I cleaned it up, and I put it in a cheap folio case.

Blink
The only real modification I made to the iPad was to install a Unix shell app called Blink. Blink has some essential tools like ping and ssh, along with the ability to map hostnames to IP addresses in a manner similar to /etc/hosts.

The app is $20 per year, it’s meant to be used for home automation, and includes a lot of that. If you aren’t into that you can just shake your iPad every day or two and keep using the app for free.

The iPad’s on screen keyboard doesn’t have some essential keys, like CTRL or arrow keys. If you are going to spend time in the Unix shell, you should probably have a hardware keyboard.

Keyboard
My wife has a Bluetooth keyboard that she uses to live-Tweet TV episodes sometimes. It doesn’t have a touchpad, it runs off of AAA batteries instead of being rechargeable, but it does have arrow keys. The F-keys (F1-F10) behave a little strangely, which I will go into more in the next post about configuring the Pi.

The most practical solution would be a keyboard with a dedicated CTRL key, arrow keys, and a touchpad. If I end up using this gear a lot, I might splurge on a cool keyboard.

I spent a little while shopping for 60% mechanical keyboards. Buying a keyboard is definitely outside of the “shit laying around the house” constraint. A retro-gray keyboard would give the iPad some cool Unix style. A 60% keyboard doesn’t solve the touchpad problem, however, and a lot of 60% layouts don’t have dedicated arrow keys.

Battery
The Raspberry Pi doesn’t have a built-in battery, so using it portably requires a battery bank. I have a small collection of batteries thanks to amateur radio and owning a couple of smartphones with terrible battery life.

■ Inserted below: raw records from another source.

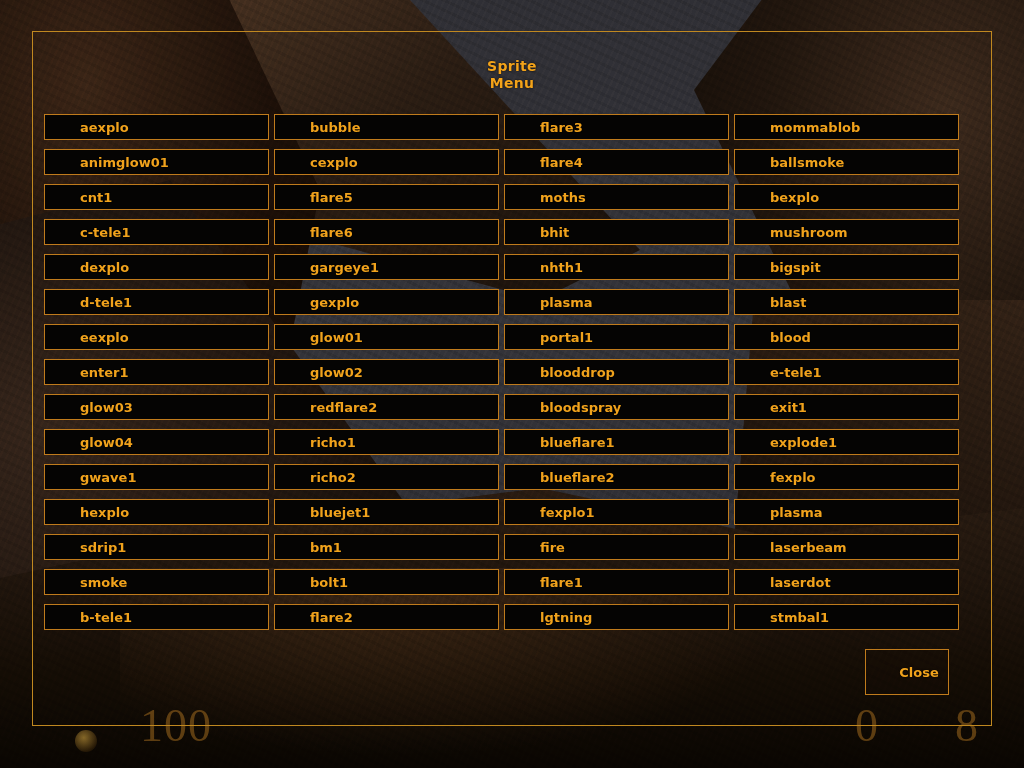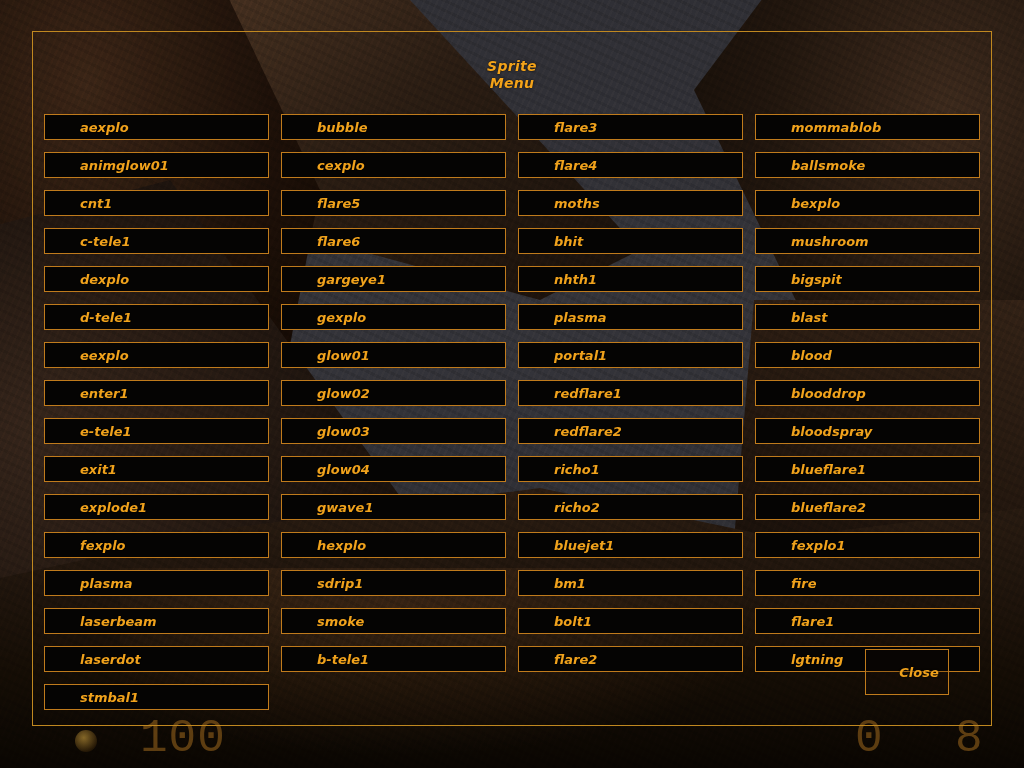--- a/index.html
+++ b/index.html
@@ -78,22 +78,22 @@
   }
   
   .dim{ position:absolute; inset:0; background:rgba(0,0,0,.42); }
 
   
   #hud{
     position:absolute; left:0; bottom:0; width:1024px; height:60px;
     pointer-events:none;
   }
   .hud-item{
-    position:absolute; bottom:6px;
-    font-family:Liberation Mono, monospace;
+    position:absolute; bottom:19px;
+    font-family:Liberation Serif, serif;
     font-size:46px; font-weight:400;
     color:rgba(214,142,40,.40);
     letter-spacing:1px;
     line-height:1;
     text-align:right;
   }
   .hud-health{ left:140px; }
   .hud-armor { left:855px; }
   .hud-ammo  { left:955px; }
   .hud-icon{
@@ -101,41 +101,39 @@
     width:22px; height:22px; border-radius:50%;
     background:radial-gradient(circle at 40% 35%, rgba(230,180,70,.55), rgba(120,80,20,.25) 70%, rgba(0,0,0,0) 100%);
   }
 
   
   #panel{
     position:absolute;
     left:32px; top:31px; width:960px; height:695px;
     border:1px solid #c08820;
     background:transparent;
-    font-style:italic;
   }
   #title{
     position:absolute; left:0; top:26px; width:100%;
     text-align:center;
     color:#f3a31a;
     font-size:14px; font-weight:700;
     line-height:17px;
     letter-spacing:.3px;
     text-shadow:0 0 2px rgba(0,0,0,.9);
   }
 
   
   #grid{
     position:absolute; left:11px; top:82px;
     width:938px;
     display:grid;
     grid-template-columns:repeat(4,225px);
     column-gap:5px;
     row-gap:9px;
-    gap:12px;
   }
   .sbtn{
     height:26px;
     background:#050403;
     border:1px solid #c07b1c;
     color:#f0a21c;
     font-size:13px;
     font-weight:700;
     display:flex; align-items:center;
     padding-left:35px;
@@ -214,21 +212,20 @@
       <div class="sbtn">d-tele1</div>
       <div class="sbtn">gexplo</div>
       <div class="sbtn">plasma</div>
       <div class="sbtn">blast</div>
       <div class="sbtn">eexplo</div>
       <div class="sbtn">glow01</div>
       <div class="sbtn">portal1</div>
       <div class="sbtn">blood</div>
       <div class="sbtn">enter1</div>
       <div class="sbtn">glow02</div>
-      <div class="sbtn">redflare1</div>
       <div class="sbtn">blooddrop</div>
       <div class="sbtn">e-tele1</div>
       <div class="sbtn">glow03</div>
       <div class="sbtn">redflare2</div>
       <div class="sbtn">bloodspray</div>
       <div class="sbtn">exit1</div>
       <div class="sbtn">glow04</div>
       <div class="sbtn">richo1</div>
       <div class="sbtn">blueflare1</div>
       <div class="sbtn">explode1</div>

The Raspberry Pi 4b requires more amperage than the previous models. I have plugged the Pi into the battery for testing purposes, but I haven’t tested how long the battery lasts with the Pi plugged in. These batteries can completely charge two tablets from 0 to 100% simultaneously, so I am pretty sure I can get several hours of use with the Pi. Of course, in a situation where I am charging the iPad and my 4G hotspot, that duration lowers significantly.

And now, the fun begins: Setting up the Raspberry Pi

Using the Raspberry Pi to Turn an iPad into a Real Computer, part 1: Prologue

This Christmas, we upgraded the kids’ iPads, and I inherited my daughter’s old iPad Air 2. I had an iPad years ago, but I didn’t like it.

I like tablets, I just didn’t like the iPad. Tablets fill this weird gap between a smartphone and a PC, where you can do what you do what you do on your phone (texts, memes, and games) only more comfortably. A laptop is best used when seated, preferably at a desk or table; it’s portable. The smartphone is great when you are out of the house or office and moving around; it’s mobile. The tablet fits into that middle space: seated but not at a desk or table, such as in bed, on the couch, on a long flight, or riding a train. Staring at a screen of any kind in a car for a long time makes me nauseous, so I prefer audio for car trips.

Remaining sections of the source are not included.